Saudi Arabia’s only functioning international crude pipeline system is a 60-year-old complex of four small underwater pipelines carrying Arabian light crude from Saudi Arabia’s Abu Safa field to Bahrain. This aging pipeline system is expected to be decommissioned after the construction of a new pipeline with a capacity of 350,000bpd running between Abqaiq and Bahrain’s refinery at Sitra. The new pipeline is expected to be completed in the third quarter of 2016.
The hydrocarbons processed in the gas-oil separation facilities (GOSPs) supply much of the crude oil as well as natural gas used in Saudi Arabia’s petrochemical industry. In addition to Abqaiq, processing facilities include the Khursaniya gas plant, which can process 28MCM of associated gas (gas produced from oilfields) per day and produce 15.9MCM per day of sales gas (methane ready for market) and 280,000bpd of NGLs. Other important assets include gas-processing units at the Juayma and Yanbu gas plants. Saudi Arabia does not export natural gas but uses it domestically for electricity generation, as petrochemical feedstock and to power oil and gas operations and desalinization plants. Domestic gas transport is controlled by the Master Gas System (MGS).

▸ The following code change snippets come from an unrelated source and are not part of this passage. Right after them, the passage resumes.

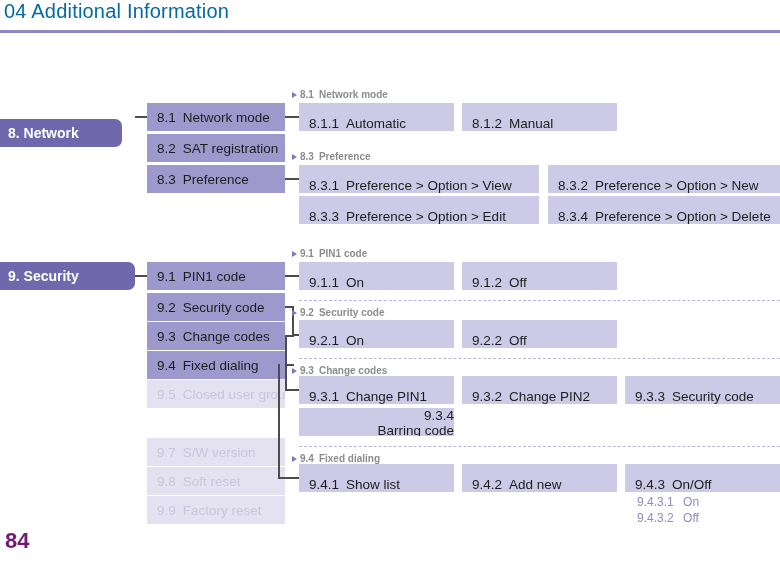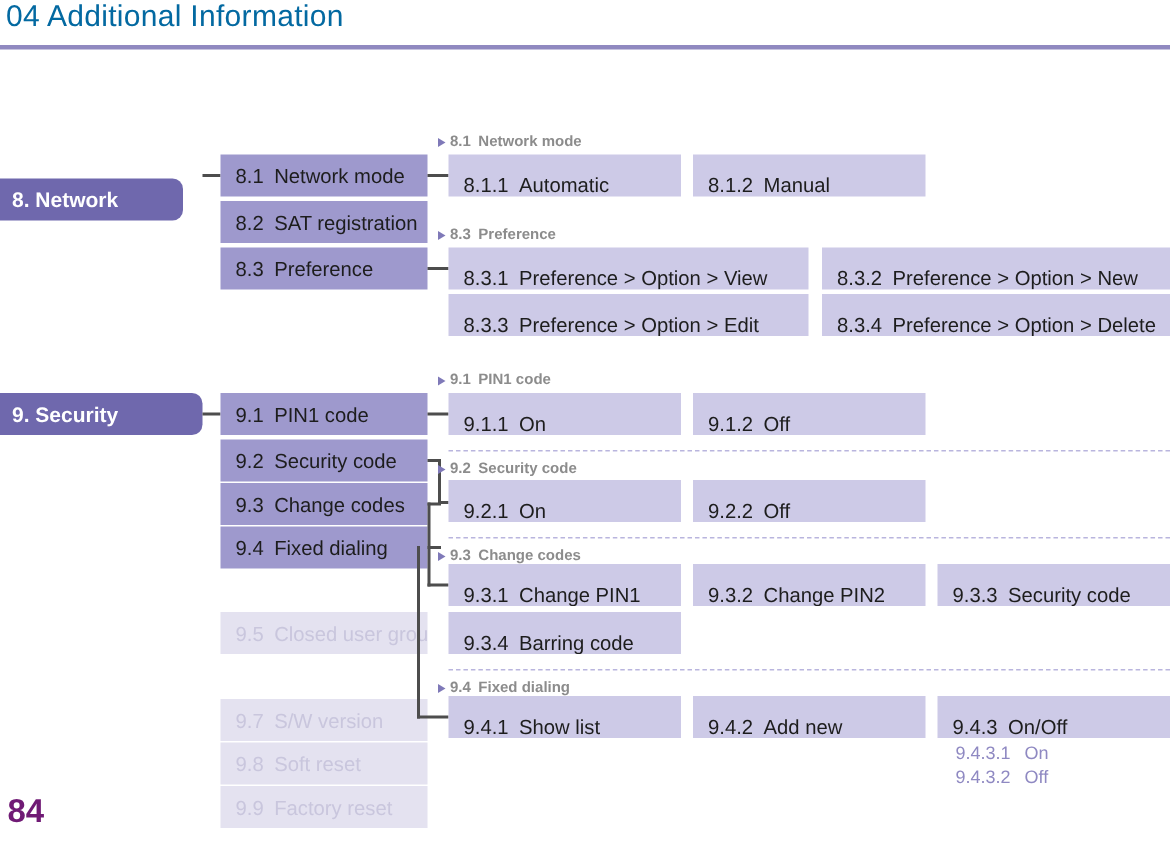--- a/index.html
+++ b/index.html
@@ -83,7 +83,6 @@
   .lvl2.faded {
     background: #e4e2f0;
     color: #c9c6dd;
-    margin-top: 28px;
   }
   
   .lvl3 {

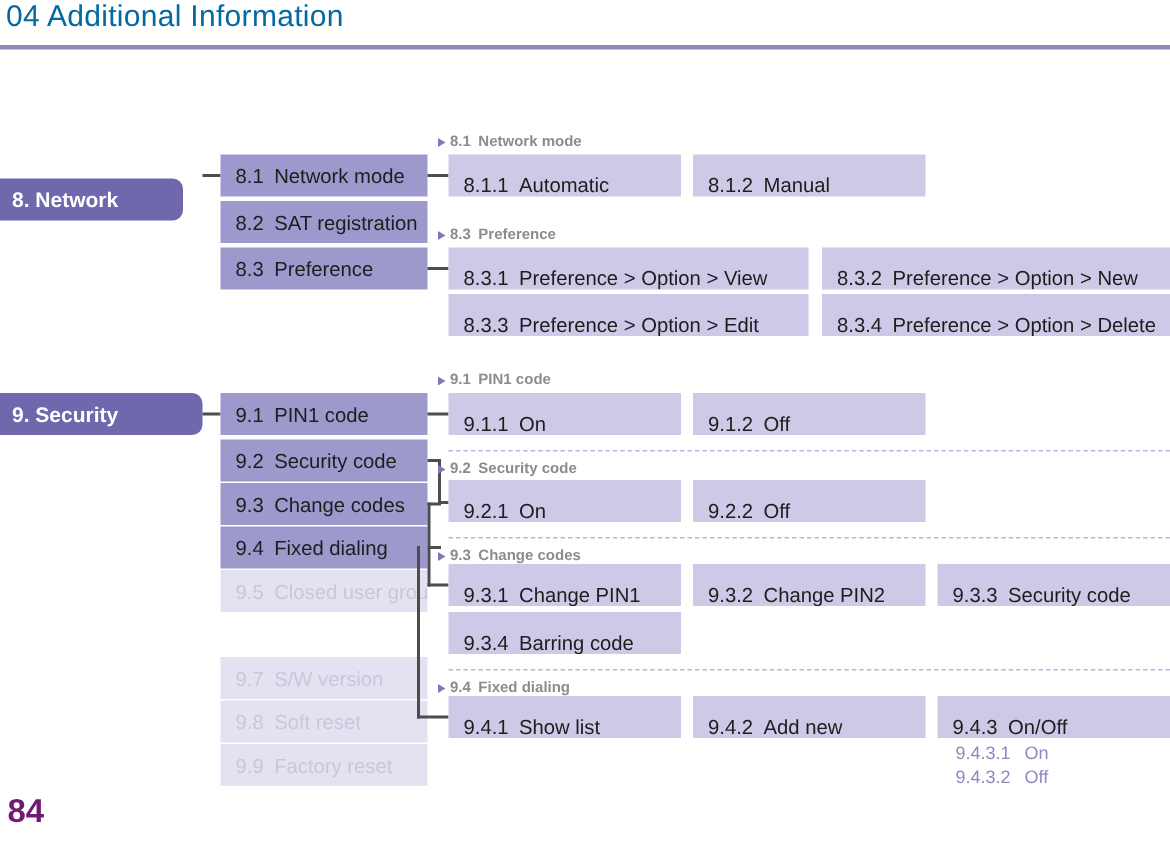--- a/index.html
+++ b/index.html
@@ -302,7 +302,7 @@
     <span class="num">9.3.3</span>
     <span class="lbl">Security code</span>
   </div>
-  <div class="box lvl3" style="left:299px; top:408px; width:155px; height:28px;">
+  <div class="box lvl3" style="left:299px; top:408px; width:155px; height:28px;flex-direction:column;">
     <span class="num">9.3.4</span>
     <span class="lbl">Barring code</span>
   </div>

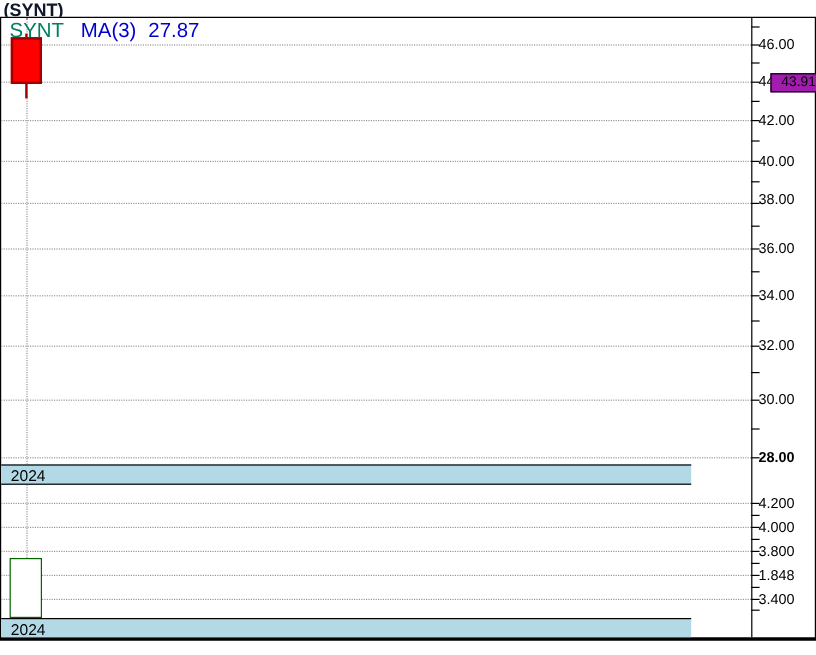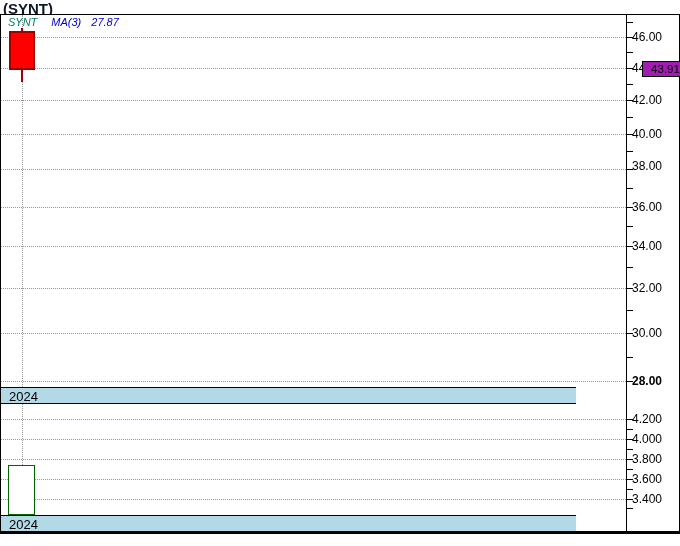--- a/index.html
+++ b/index.html
@@ -22,7 +22,7 @@
   #year-band-price{top:372px;height:17px;}
   #year-band-macd{top:500px;height:16px;border-bottom:none;}
   .band-label{position:absolute;left:8px;top:1px;font-size:13px;color:#000;}
-  .legend{position:absolute;top:1px;left:7px;font-size:11px;white-space:nowrap;z-index:5;font-style:italic;}
+  .legend{position:absolute;top:1px;left:7px;font-size:17px;white-space:nowrap;z-index:5;}
   .legend .sym{color:#008060;margin-right:14px;}
   .legend .ind{color:#000;margin-right:10px;}
   .legend .val{color:#0000cc;}

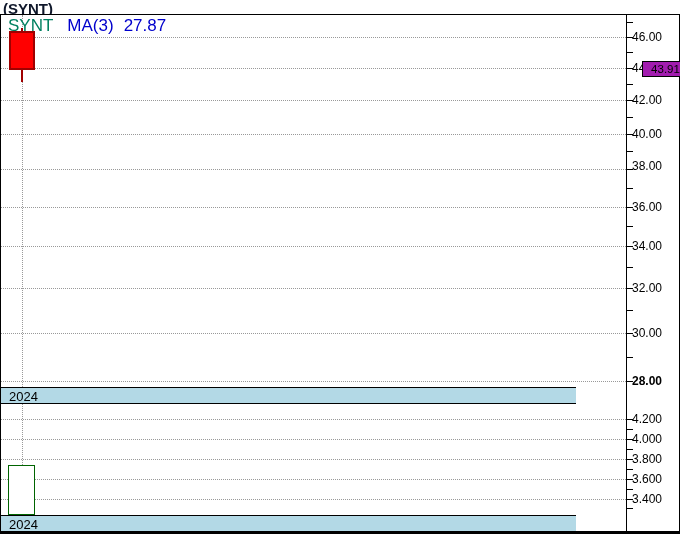--- a/index.html
+++ b/index.html
@@ -122,7 +122,7 @@
       <div class="tick" style="left: 625px; top: 444px;"></div>
       <div class="tick-label" style="top: 437px;">3.800</div>
       <div class="tick" style="left: 625px; top: 464px;"></div>
-      <div class="tick-label" style="top: 457px;">3.600</div>
+      <div class="tick-label" style="top: 457px;">1.848</div>
       <div class="tick" style="left: 625px; top: 484px;"></div>
       <div class="tick-label" style="top: 477px;">3.400</div>
       <div class="tick" style="left: 625px; top: 414px;"></div>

Before the MGS (established in 1975), all of Saudi Arabia’s natural gas output was flared (burned off as waste). The MGS feeds gas to the industrial cities, including Yanbu on the Red Sea and Jubail. To supply natural gas to the expanded gas-processing facilities, several additions to the MGS are in the planning phase or under construction. The largest pipeline to be built is the 212km line to the Rabigh complex and to the Yanbu NGL processing facility. Four other pipelines will connect Manifa to the Khursaniya gas plant and to Ras al-Zour for gas processing and power production.